| Task details |
Among the lines below, a stretch begins at the one with "I suggest this)." and ends at the one with "front (including nothing);". Repeat that stretch exactly, ends included.

| Data extracts |
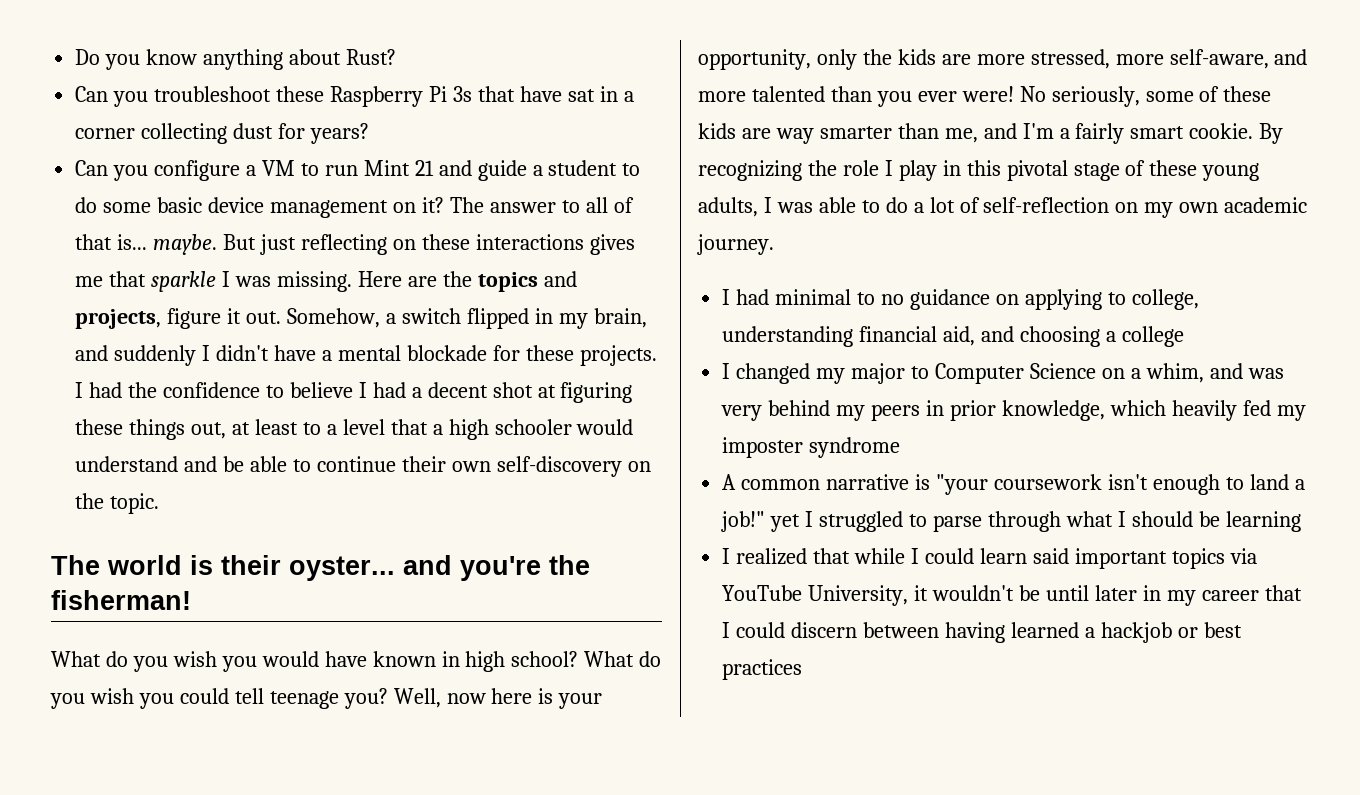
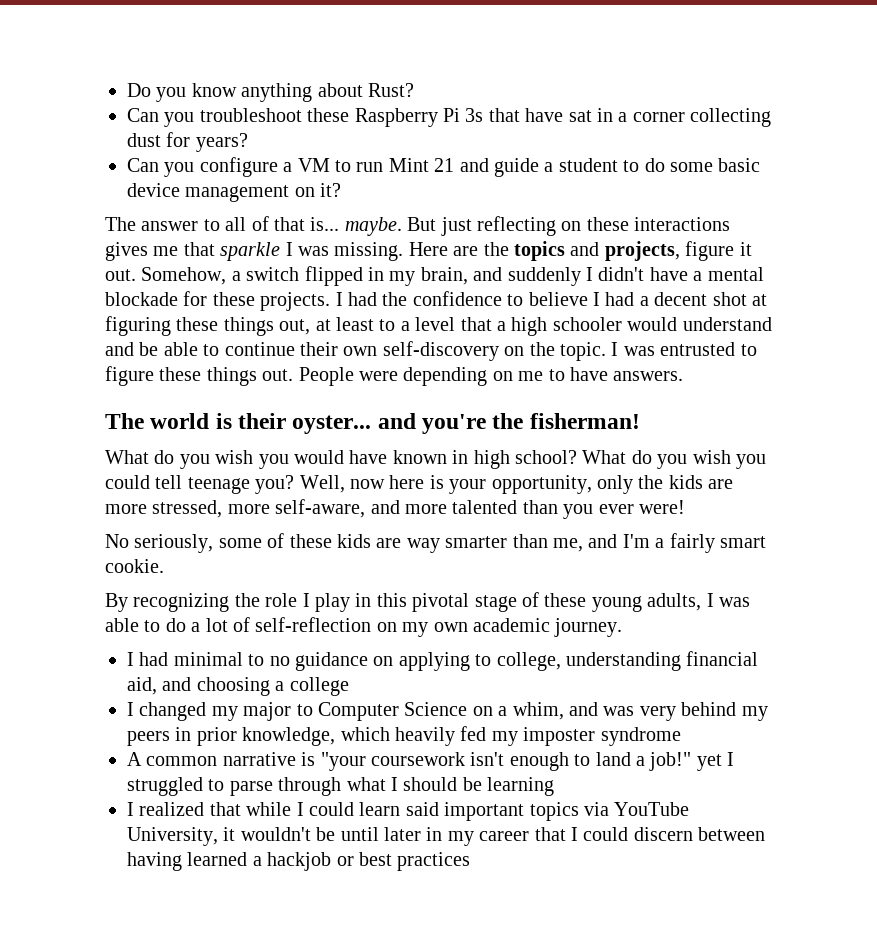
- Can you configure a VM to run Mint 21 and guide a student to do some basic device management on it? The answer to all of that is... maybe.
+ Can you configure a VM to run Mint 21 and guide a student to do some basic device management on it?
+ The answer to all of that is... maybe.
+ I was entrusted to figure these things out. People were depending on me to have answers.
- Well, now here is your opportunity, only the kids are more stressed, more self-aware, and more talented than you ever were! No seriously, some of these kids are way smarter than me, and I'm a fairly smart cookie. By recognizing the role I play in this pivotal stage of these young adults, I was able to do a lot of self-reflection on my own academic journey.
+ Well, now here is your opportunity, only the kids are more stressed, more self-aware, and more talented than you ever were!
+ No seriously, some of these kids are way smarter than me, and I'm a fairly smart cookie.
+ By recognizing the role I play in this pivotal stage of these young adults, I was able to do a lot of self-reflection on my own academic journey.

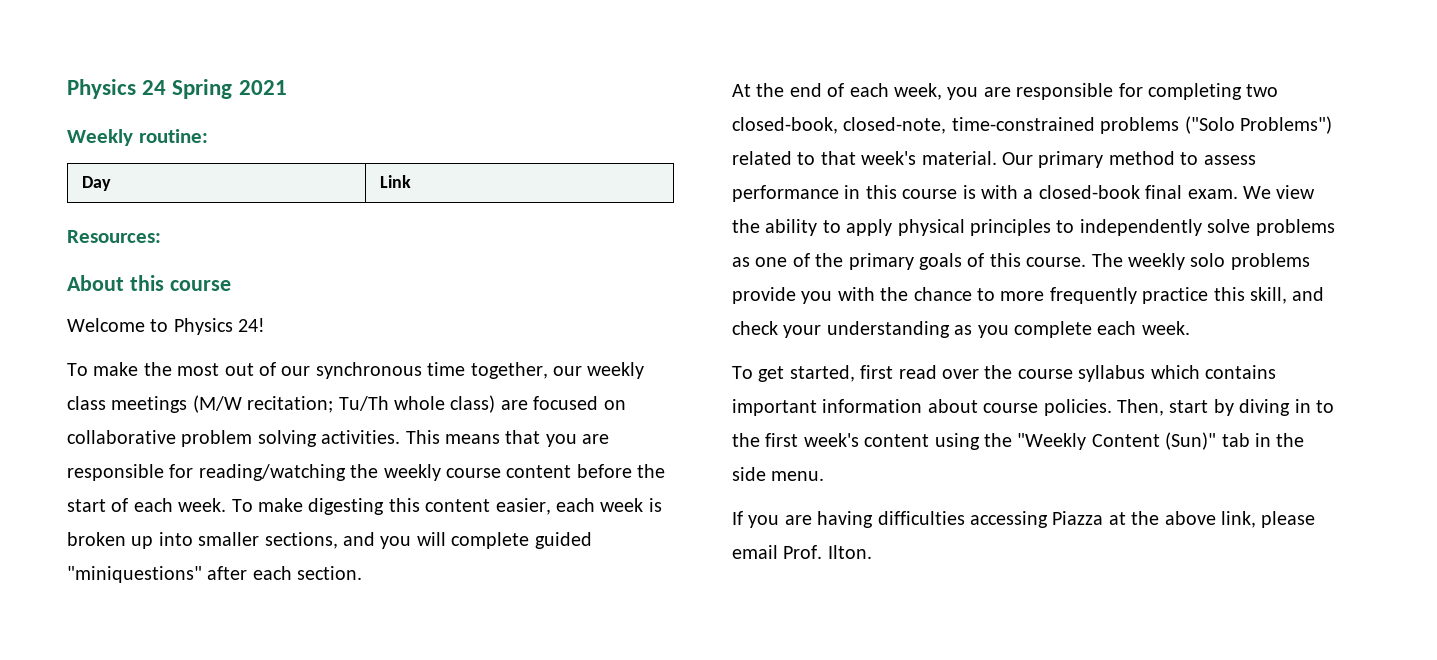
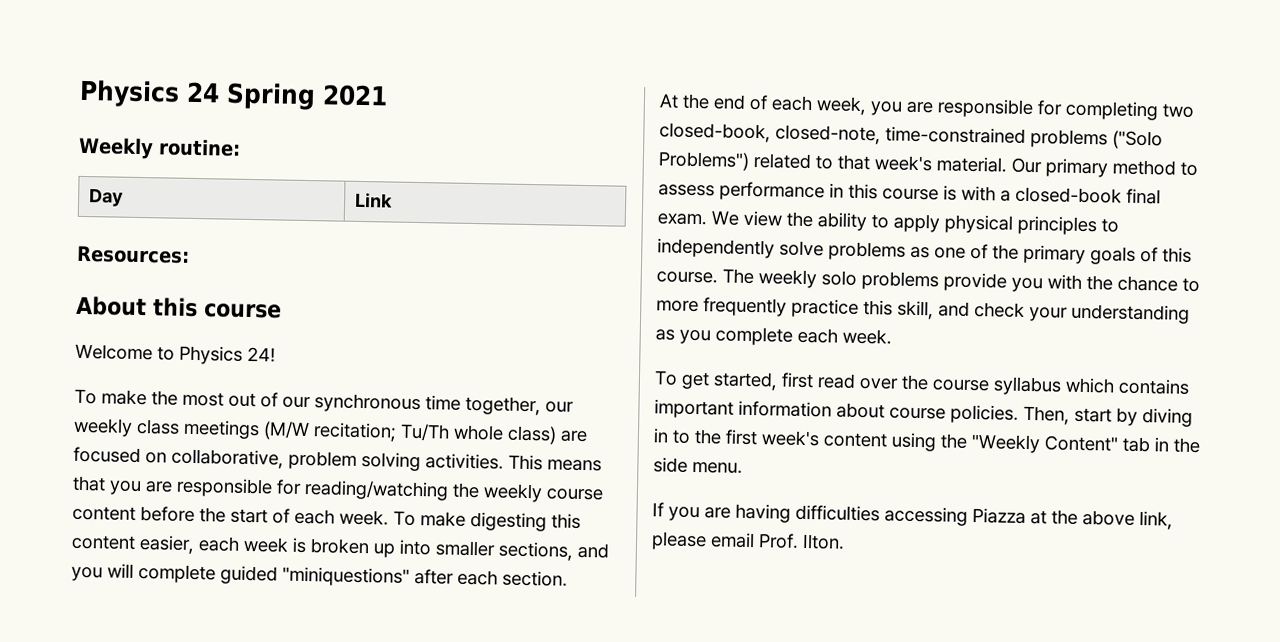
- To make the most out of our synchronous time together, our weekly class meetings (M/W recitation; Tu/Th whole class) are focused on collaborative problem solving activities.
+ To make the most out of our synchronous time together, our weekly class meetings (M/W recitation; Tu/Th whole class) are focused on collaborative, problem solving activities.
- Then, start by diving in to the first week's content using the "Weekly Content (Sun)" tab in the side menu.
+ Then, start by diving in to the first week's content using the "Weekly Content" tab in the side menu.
...
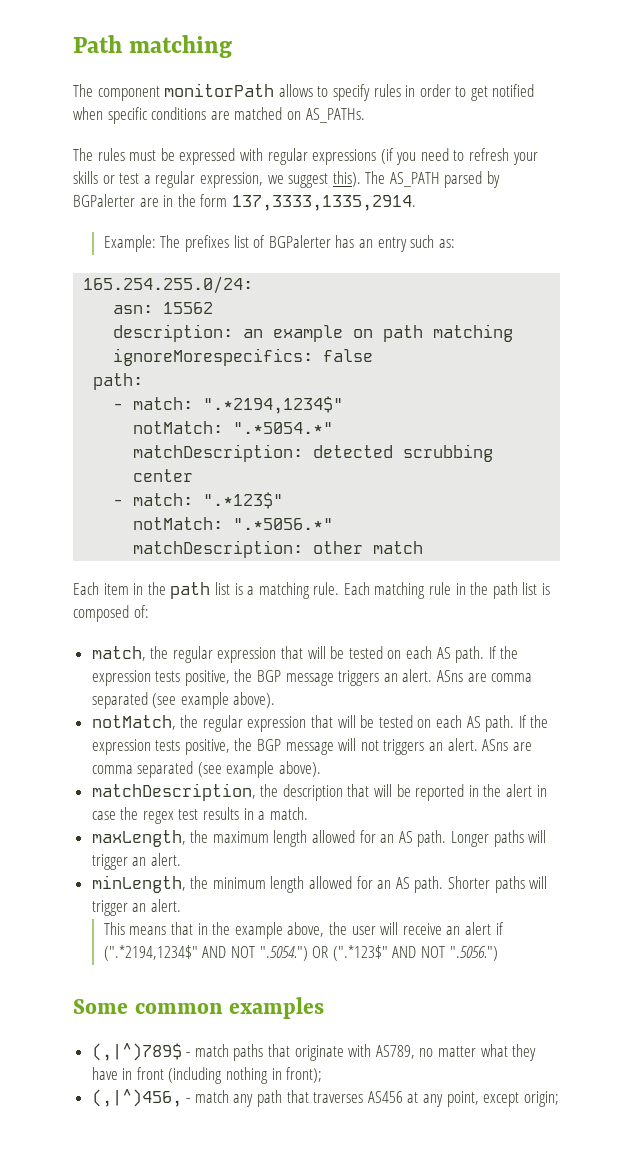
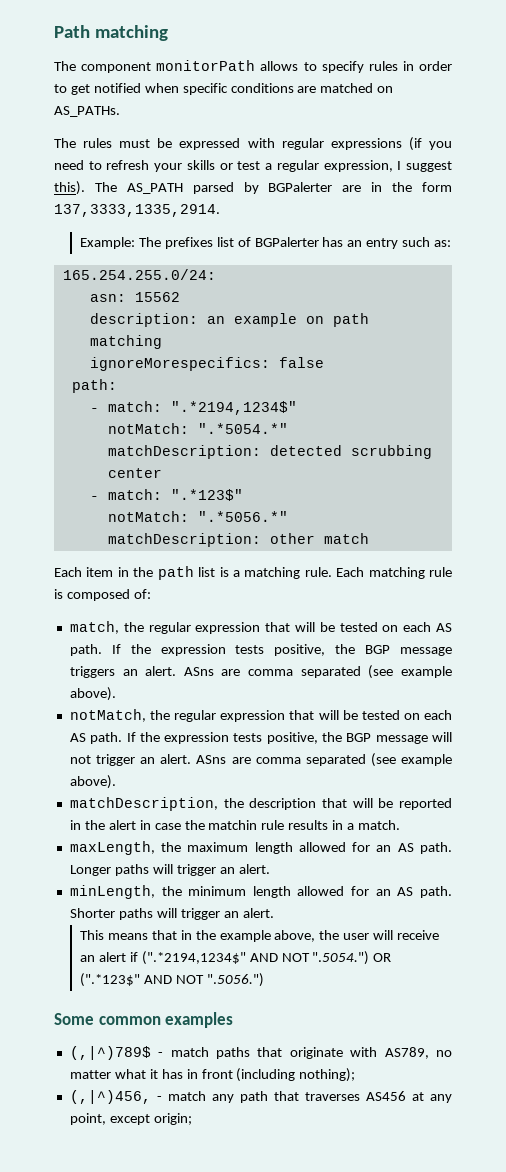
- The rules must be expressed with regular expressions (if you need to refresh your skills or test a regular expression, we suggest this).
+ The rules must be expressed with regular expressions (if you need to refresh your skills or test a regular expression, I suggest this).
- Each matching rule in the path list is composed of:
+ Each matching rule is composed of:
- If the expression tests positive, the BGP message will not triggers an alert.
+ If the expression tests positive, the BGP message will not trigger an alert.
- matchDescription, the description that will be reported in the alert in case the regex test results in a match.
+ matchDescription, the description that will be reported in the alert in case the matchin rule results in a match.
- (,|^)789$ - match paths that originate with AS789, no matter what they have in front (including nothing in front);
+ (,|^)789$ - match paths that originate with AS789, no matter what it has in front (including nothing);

| Written solution |
+ The rules must be expressed with regular expressions (if you need to refresh your skills or test a regular expression, I suggest this).
- Each matching rule in the path list is composed of:
+ Each matching rule is composed of:
- If the expression tests positive, the BGP message will not triggers an alert.
+ If the expression tests positive, the BGP message will not trigger an alert.
- matchDescription, the description that will be reported in the alert in case the regex test results in a match.
+ matchDescription, the description that will be reported in the alert in case the matchin rule results in a match.
- (,|^)789$ - match paths that originate with AS789, no matter what they have in front (including nothing in front);
+ (,|^)789$ - match paths that originate with AS789, no matter what it has in front (including nothing);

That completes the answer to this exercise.